===== Material for this task

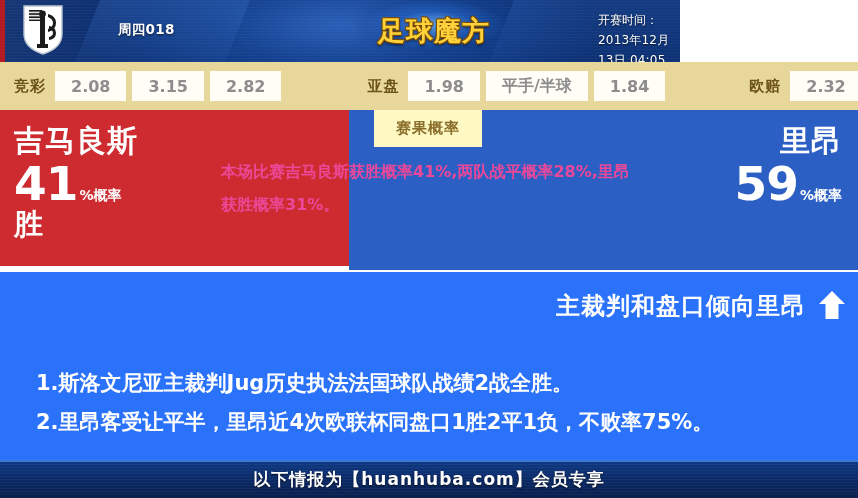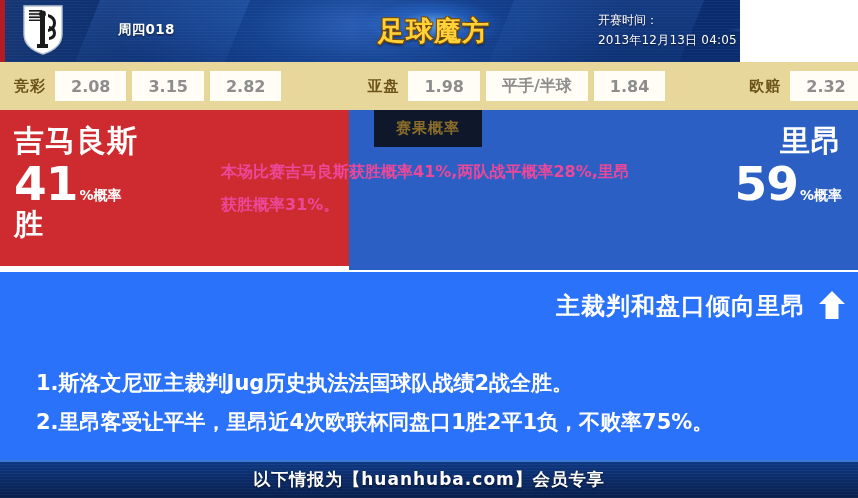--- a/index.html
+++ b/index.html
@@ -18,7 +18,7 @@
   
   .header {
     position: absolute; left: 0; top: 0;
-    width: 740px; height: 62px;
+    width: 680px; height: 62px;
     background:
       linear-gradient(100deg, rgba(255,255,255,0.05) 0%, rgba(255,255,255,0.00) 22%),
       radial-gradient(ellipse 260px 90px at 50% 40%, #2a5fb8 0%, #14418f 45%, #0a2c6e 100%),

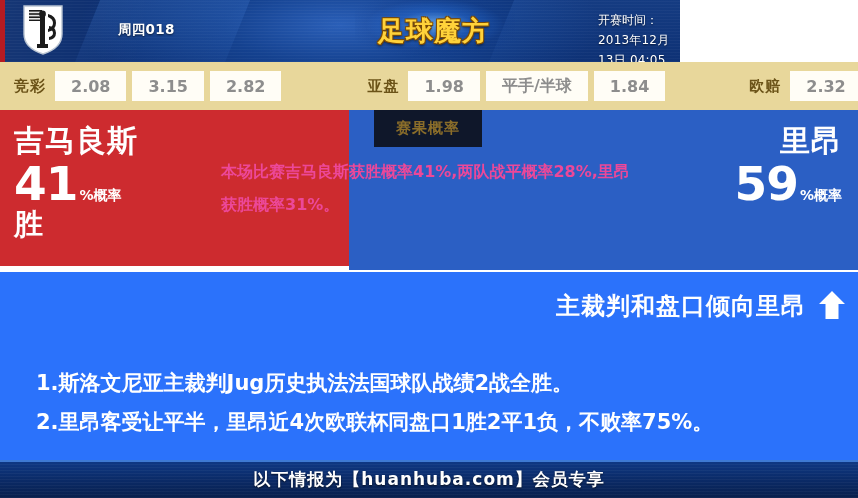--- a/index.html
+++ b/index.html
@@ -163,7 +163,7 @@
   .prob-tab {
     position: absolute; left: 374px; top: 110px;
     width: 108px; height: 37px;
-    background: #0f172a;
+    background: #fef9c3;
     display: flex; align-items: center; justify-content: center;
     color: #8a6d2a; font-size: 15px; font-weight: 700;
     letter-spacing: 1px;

==========
===== Material for this task

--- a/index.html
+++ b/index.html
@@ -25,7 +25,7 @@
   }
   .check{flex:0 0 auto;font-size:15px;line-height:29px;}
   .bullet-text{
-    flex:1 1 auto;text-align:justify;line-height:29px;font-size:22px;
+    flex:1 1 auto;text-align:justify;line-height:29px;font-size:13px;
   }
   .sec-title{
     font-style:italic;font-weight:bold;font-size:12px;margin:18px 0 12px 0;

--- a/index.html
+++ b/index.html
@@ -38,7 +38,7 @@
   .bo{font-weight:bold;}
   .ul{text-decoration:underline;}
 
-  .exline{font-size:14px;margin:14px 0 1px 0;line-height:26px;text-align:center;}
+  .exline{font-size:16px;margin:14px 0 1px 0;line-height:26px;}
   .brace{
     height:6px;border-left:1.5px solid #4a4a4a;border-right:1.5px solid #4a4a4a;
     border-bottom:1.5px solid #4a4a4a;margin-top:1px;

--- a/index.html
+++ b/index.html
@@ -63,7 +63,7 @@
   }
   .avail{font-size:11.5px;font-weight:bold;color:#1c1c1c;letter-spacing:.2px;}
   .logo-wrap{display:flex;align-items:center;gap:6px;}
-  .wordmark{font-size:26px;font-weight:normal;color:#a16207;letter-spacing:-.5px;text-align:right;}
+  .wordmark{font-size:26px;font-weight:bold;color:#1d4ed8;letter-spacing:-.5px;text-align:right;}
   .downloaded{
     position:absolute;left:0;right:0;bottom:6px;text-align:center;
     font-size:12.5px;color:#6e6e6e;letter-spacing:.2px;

==========
===== Material for this task

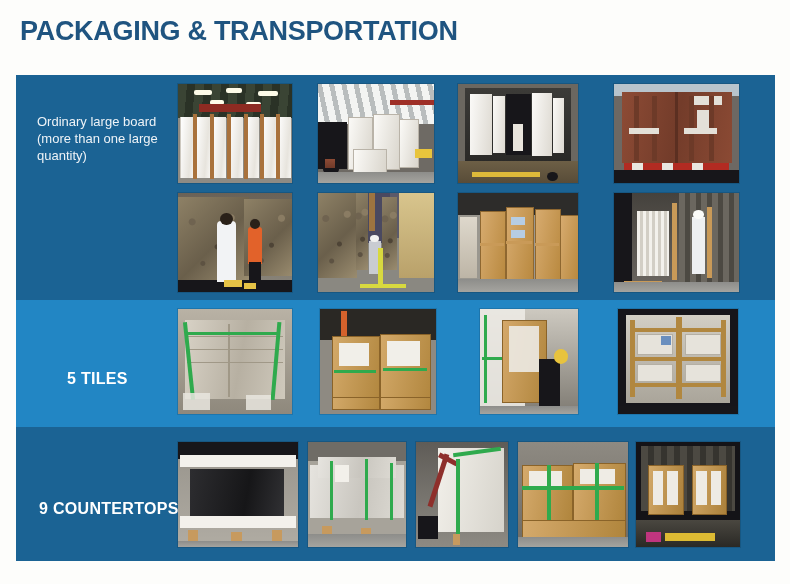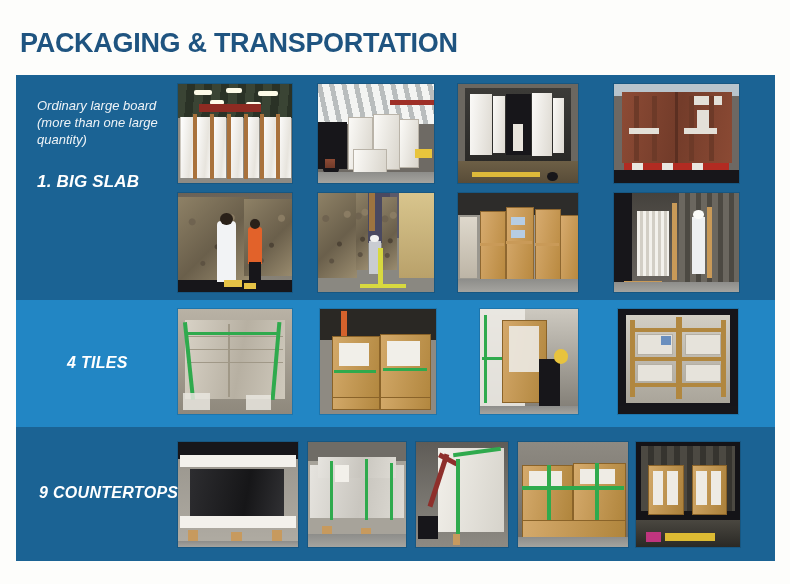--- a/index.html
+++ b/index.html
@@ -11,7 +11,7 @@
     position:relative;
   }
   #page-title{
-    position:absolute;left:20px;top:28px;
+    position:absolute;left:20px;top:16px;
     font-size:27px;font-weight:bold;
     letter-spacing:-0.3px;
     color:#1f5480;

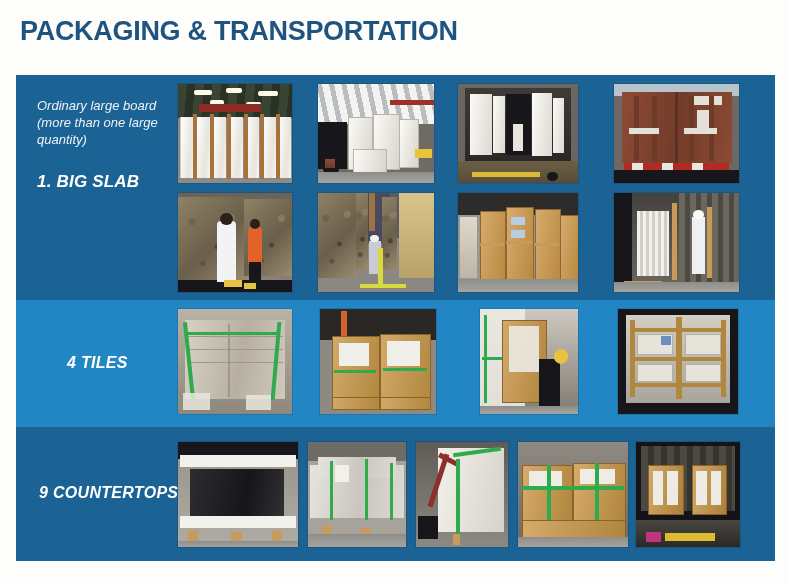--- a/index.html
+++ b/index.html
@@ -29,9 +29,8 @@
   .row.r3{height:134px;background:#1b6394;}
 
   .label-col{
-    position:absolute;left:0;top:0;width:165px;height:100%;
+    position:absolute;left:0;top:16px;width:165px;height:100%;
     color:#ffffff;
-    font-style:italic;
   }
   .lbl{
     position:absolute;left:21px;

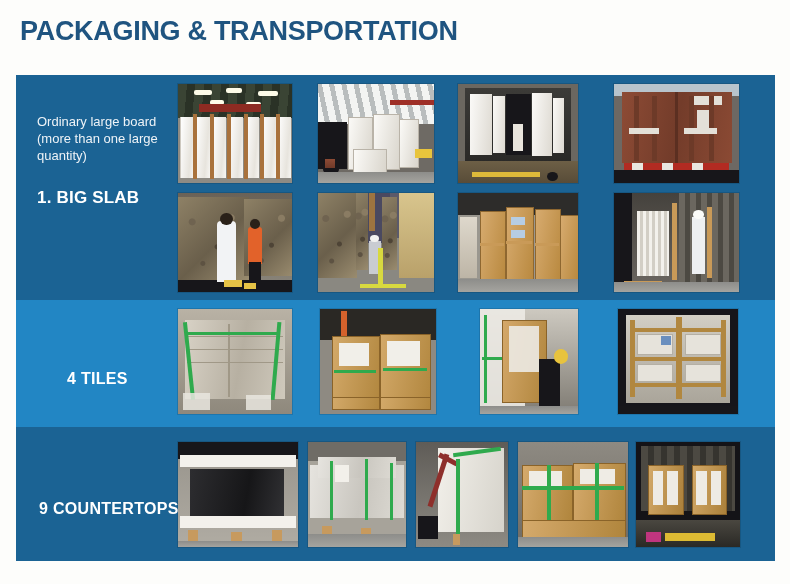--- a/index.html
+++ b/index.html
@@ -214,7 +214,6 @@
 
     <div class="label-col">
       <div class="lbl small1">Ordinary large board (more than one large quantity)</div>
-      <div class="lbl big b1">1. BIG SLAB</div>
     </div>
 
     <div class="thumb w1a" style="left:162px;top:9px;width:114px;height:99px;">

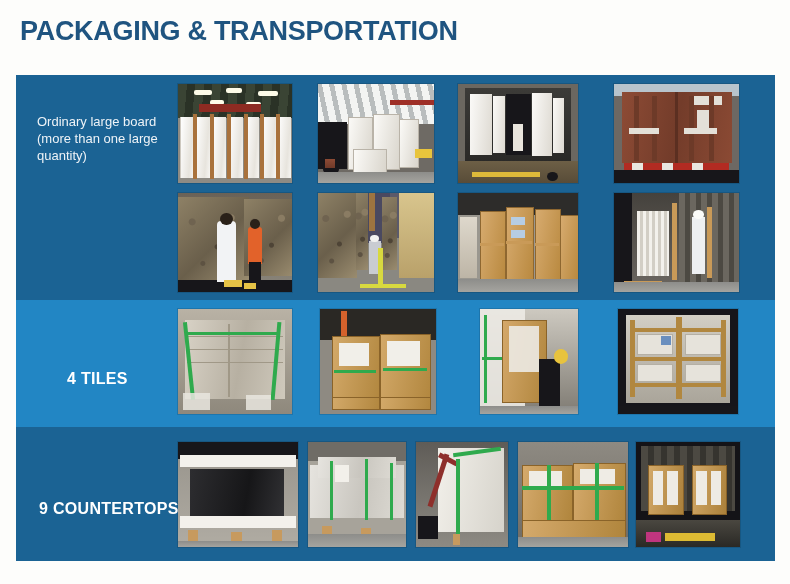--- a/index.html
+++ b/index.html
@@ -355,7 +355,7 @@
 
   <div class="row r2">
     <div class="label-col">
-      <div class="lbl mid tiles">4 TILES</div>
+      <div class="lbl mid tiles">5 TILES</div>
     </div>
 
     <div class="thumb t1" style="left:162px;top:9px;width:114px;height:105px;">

==========

■ Problem to work on ■
Within the listing above, filter for lines holding the string "background" and copy each one.

■ Completed exercise ■
     background:
-    background: #0f172a;
+    background: #fef9c3;
   .row.r3{height:134px;background:#1b6394;}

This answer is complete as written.